- The Washington Times - Tuesday, December 16, 2008

Environmentalists fear their top priority - a national climate-change policy - will be sidetracked in Congress by concerns over the slumping economy.

President-elect Barack Obama has said the policy is a “matter of urgency” and furthered his commitment on Monday by naming the top members of his energy and environment team. He said the team would lead his drive toward renewable energy and away from oil and would coordinate the often interlocked domains of energy and climate policy.

Yet the green lobby, filled with optimism after the election of a Democratic president and Congress, now sees the expanding meltdown of the economy as a major obstacle.

“One thing we face is the inaccurate assessment that additional environmental concerns will affect the economy the wrong way,” said Tony Iallonardo, public-policy communications director for the Audubon Society. “Overcoming some of that will be a challenge, and that´s what we´re trying to do.”

Roger Schlickeisen, chief executive officer of the Defense of Wildlife Action Fund, said critics should remember that economic activity depends on a healthy planet.

At a minimum, he said, a federal policy on climate change should call for reducing greenhouse-gas emissions by 80 percent by 2050, more so if technological advances allow it.

“It is the living natural world that provides for our [gross national product],” Mr. Schlickeisen said. “If we let that biodiversity diminish, we will be perilously undermining our economy. You can´t have a strong economy without a healthy environment.”

Whether most Americans agree with that connection is another matter. “I don´t think they do,” he said. “That´s part of the education problem.”

A coalition of 27 leading environmental groups last month released a report, “Transition to Green,” aimed at providing an environmental blueprint for the Obama administration. The 391-page document, which offers recommendations on a host of environmental issues, refers to the promise of a green economy led by the renewable-energy industry.

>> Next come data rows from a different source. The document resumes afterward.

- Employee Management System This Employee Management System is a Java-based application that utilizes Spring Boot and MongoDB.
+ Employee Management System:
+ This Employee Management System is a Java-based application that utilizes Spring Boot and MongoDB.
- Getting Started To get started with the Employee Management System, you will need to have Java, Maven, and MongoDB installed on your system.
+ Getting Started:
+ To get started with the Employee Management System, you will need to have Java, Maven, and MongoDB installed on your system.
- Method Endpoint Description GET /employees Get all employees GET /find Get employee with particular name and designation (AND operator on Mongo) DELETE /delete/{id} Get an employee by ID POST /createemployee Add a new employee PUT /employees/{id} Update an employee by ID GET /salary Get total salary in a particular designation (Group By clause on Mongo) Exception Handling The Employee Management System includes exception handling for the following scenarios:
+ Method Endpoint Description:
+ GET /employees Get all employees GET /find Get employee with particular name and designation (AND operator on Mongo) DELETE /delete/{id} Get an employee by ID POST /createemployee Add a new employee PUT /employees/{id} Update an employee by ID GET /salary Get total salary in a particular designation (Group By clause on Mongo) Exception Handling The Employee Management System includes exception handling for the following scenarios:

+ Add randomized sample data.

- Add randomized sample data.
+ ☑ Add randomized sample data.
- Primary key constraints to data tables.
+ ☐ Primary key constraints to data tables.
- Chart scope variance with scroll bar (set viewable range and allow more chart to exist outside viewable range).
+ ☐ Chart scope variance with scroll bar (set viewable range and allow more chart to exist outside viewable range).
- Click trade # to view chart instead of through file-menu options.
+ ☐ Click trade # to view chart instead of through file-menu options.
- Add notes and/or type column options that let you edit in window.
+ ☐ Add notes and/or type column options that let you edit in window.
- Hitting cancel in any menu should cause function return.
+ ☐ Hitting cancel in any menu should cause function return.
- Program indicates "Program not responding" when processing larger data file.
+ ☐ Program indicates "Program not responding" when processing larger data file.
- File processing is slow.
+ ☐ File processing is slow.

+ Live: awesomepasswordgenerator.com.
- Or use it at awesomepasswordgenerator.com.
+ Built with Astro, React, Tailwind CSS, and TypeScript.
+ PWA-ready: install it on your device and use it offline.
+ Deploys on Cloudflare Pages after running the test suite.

“In November, Americans made their preference clear that the federal government has a critical role to play in unleashing homegrown, innovative energy solutions that would create new jobs, reduce global warming pollution and cut our nation´s dependence on oil,” the coalition said in a Nov. 25 statement.

At the same time, however, coalition members made it clear that their top environmental priority remains climate change. The solution, they say, is a federal policy that would feature a carbon cap-and-trade system aimed at reducing emissions.

“Such a system is critical to address climate change and raise revenue needed to transition to a clean energy economy,” the statement said.

And there´s the rub, critics said. Placing restrictions on automobile, airplane and industrial emissions or charging a fee to those unwilling or unable to reduce theirs, isn´t exactly a recipe for economic revitalization.

“There´s no question that invoking a policy that´s going to reduce emissions is going to have a damaging effect on the economy, and everybody knows that,” said Robin Rivett, president of the Pacific Legal Foundation, a pro-industry group based in Sacramento, Calif.

“This administration´s top priority is economic recovery,” he said. “There´s going to be a tremendous backlash if you put global warming at the top of the agenda. We´re going to have a very strong economy before you can regulate business in that way.”